If you are the sole founder, or you are the leader of a team of founders, it may come as a bit of a shock to realise that nothing in your brand new company will happen unless you make it happen. This isn't just about designing the product and having a sales strategy and attracting customers and shipping a product on time. It's all the other things you may have taken for granted in your career so far: having a staff manual and a policy about statutory holidays, arranging work permits for new employees, making travel arrangements to go see a customer, making sure there is paper by the photocopier, and that the wastebaskets get emptied. In fact, making sure that there are waste baskets... and desks... and chairs. If you're in charge, you have to make sure all this happens. Getting some of these apparently small things wrong can have very visible consequences. Because of that, the small things may start taking up time and attention, which you should be spending on the more important things. So make sure you have someone alongside you who can organise this, and a lot more, without even needing to be asked.

Unknown unknowns

Amongst the things I didn't know I didn't know, is the importance of having a mentor. When you start your first company, you need someone who has been through it before, who is willing to stand by you, who will listen to what you are trying to do, who will step in when necessary and be invisible when that's appropriate; someone who can give advice on small, practical issues, comment on larger strategic issues, or offer advice on life issues. At my first company, we were lucky: we didn't set out to find a mentor, but a mentor found us and became our chairman, or was it vice versa. It's important you find that mentor very early on in your start-up process. And don't wait for it to happen by accident. Make it happen.

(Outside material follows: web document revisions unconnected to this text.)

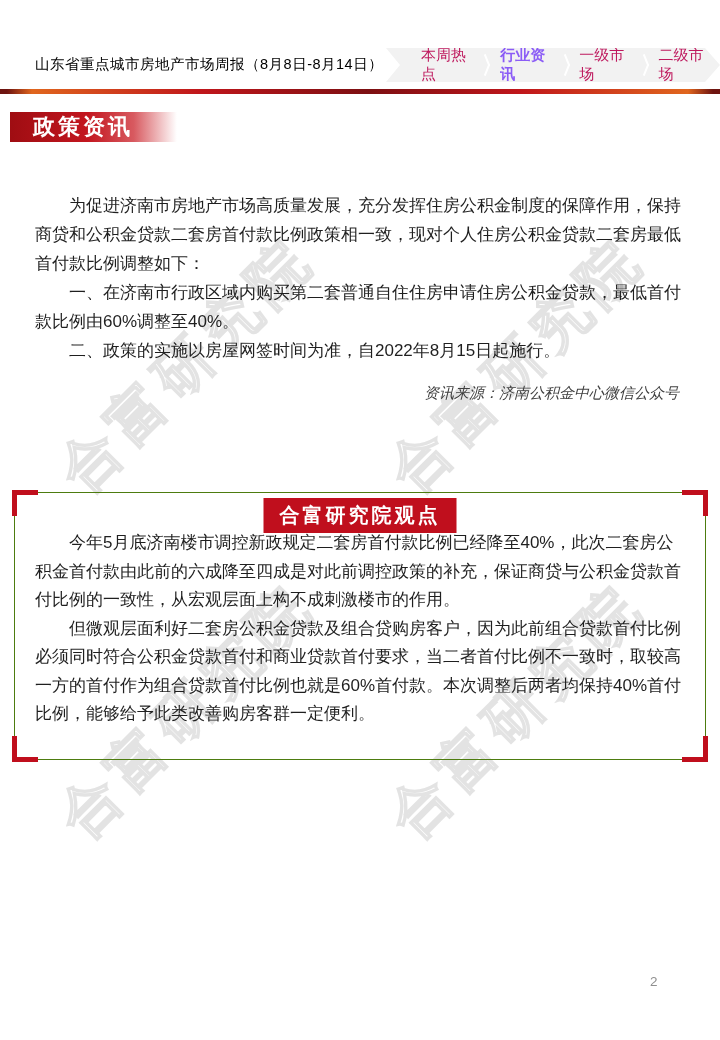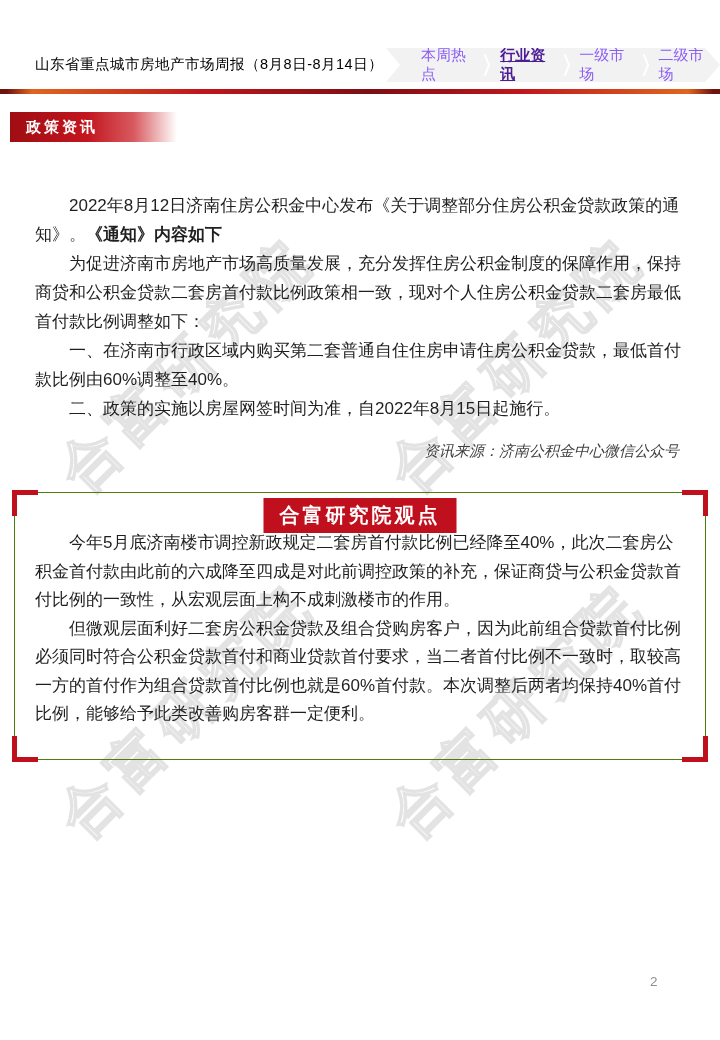--- a/index.html
+++ b/index.html
@@ -26,7 +26,7 @@
               background: #f2f2f2; display: flex; align-items: center;
               padding-left: 26px; gap: 0;
               clip-path: polygon(0 0, calc(100% - 15px) 0, 100% 50%, calc(100% - 15px) 100%, 0 100%, 14px 50%); }
-  .nav-item { font-size: 15px; color: #8b5cf6; padding: 0 9px; cursor: default; }
+  .nav-item { font-size: 15px; color: #be185d; padding: 0 9px; cursor: default; }
   .nav-item.active { color: #4c1d95; font-weight: bold; text-decoration: underline; }
   .nav-sep { position: relative; width: 10px; height: 22px; }
   .nav-sep::before, .nav-sep::after { content: ""; position: absolute; left: 4px; width: 2px;

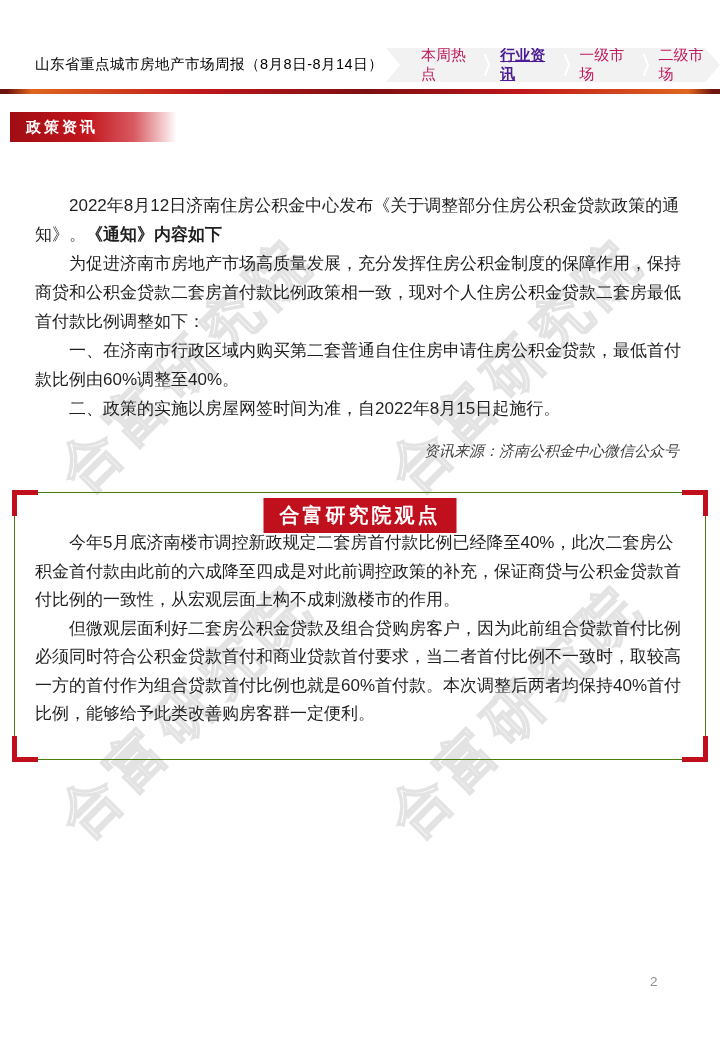--- a/index.html
+++ b/index.html
@@ -27,7 +27,7 @@
               padding-left: 26px; gap: 0;
               clip-path: polygon(0 0, calc(100% - 15px) 0, 100% 50%, calc(100% - 15px) 100%, 0 100%, 14px 50%); }
   .nav-item { font-size: 15px; color: #be185d; padding: 0 9px; cursor: default; }
-  .nav-item.active { color: #4c1d95; font-weight: bold; text-decoration: underline; }
+  .nav-item.active { color: #8b5cf6; font-weight: bold; }
   .nav-sep { position: relative; width: 10px; height: 22px; }
   .nav-sep::before, .nav-sep::after { content: ""; position: absolute; left: 4px; width: 2px;
               height: 12px; background: #ffffff; }

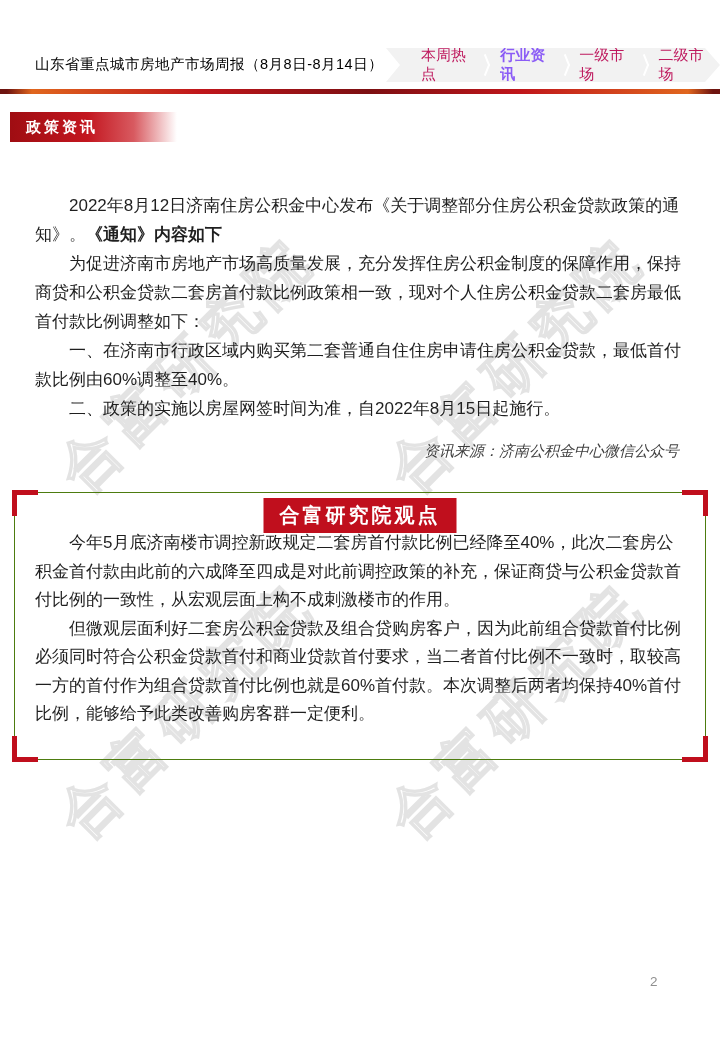--- a/index.html
+++ b/index.html
@@ -40,7 +40,7 @@
 
   
   .section-banner { position: absolute; left: 10px; top: 112px; width: 172px; height: 30px;
-    line-height: 30px; padding-left: 16px; color: #fff; font-weight: bold; font-size: 15px;
+    line-height: 30px; padding-left: 23px; color: #fff; font-weight: bold; font-size: 22px;
     letter-spacing: 3px;
     background: linear-gradient(90deg, #9f0d12 0%, #c3161f 45%, #d85a60 72%, rgba(255,255,255,0) 97%); }
 

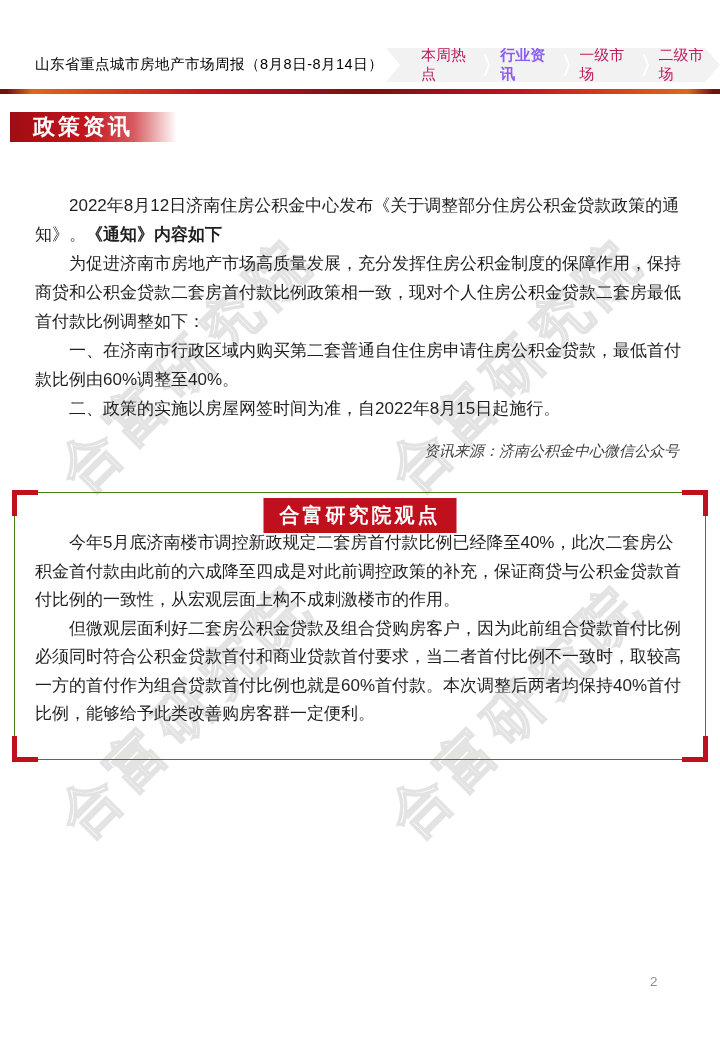--- a/index.html
+++ b/index.html
@@ -102,7 +102,6 @@
 
 
     <div class="article">
-      <p><span>2022年8月12日济南住房公积金中心发布《关于调整部分住房公积金贷款政策的通知》。</span><span class="bold">《通知》内容如下</span></p>
       <p>为促进济南市房地产市场高质量发展，充分发挥住房公积金制度的保障作用，保持商贷和公积金贷款二套房首付款比例政策相一致，现对个人住房公积金贷款二套房最低首付款比例调整如下：</p>
       <p>一、在济南市行政区域内购买第二套普通自住住房申请住房公积金贷款，最低首付款比例由60%调整至40%。</p>
       <p>二、政策的实施以房屋网签时间为准，自2022年8月15日起施行。</p>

There was one major unknown unknown at the start of my first company: the market for our product was a lot more complex and fragmented than I had anticipated, with an intricate eco-system of large and small companies providing all or part of a solution to which we only contributed a small component technology. This made it quite hard to get traction in this market or to get lock-in with customers. We did well in turning this restriction into a unique selling point, but it was harder than anticipated.

"Education is the path from cocky ignorance to miserable uncertainty."

I now always recommend that people try and understand the market eco-system they are entering with their new product or their new company. However, if I had known then what I know now about the complexity of this market we entered all those years ago, I might have decided not to start the company at all. Mark Twain said that education is the path from cocky ignorance to miserable uncertainty. When you start a company, cocky ignorance is not necessarily a bad asset.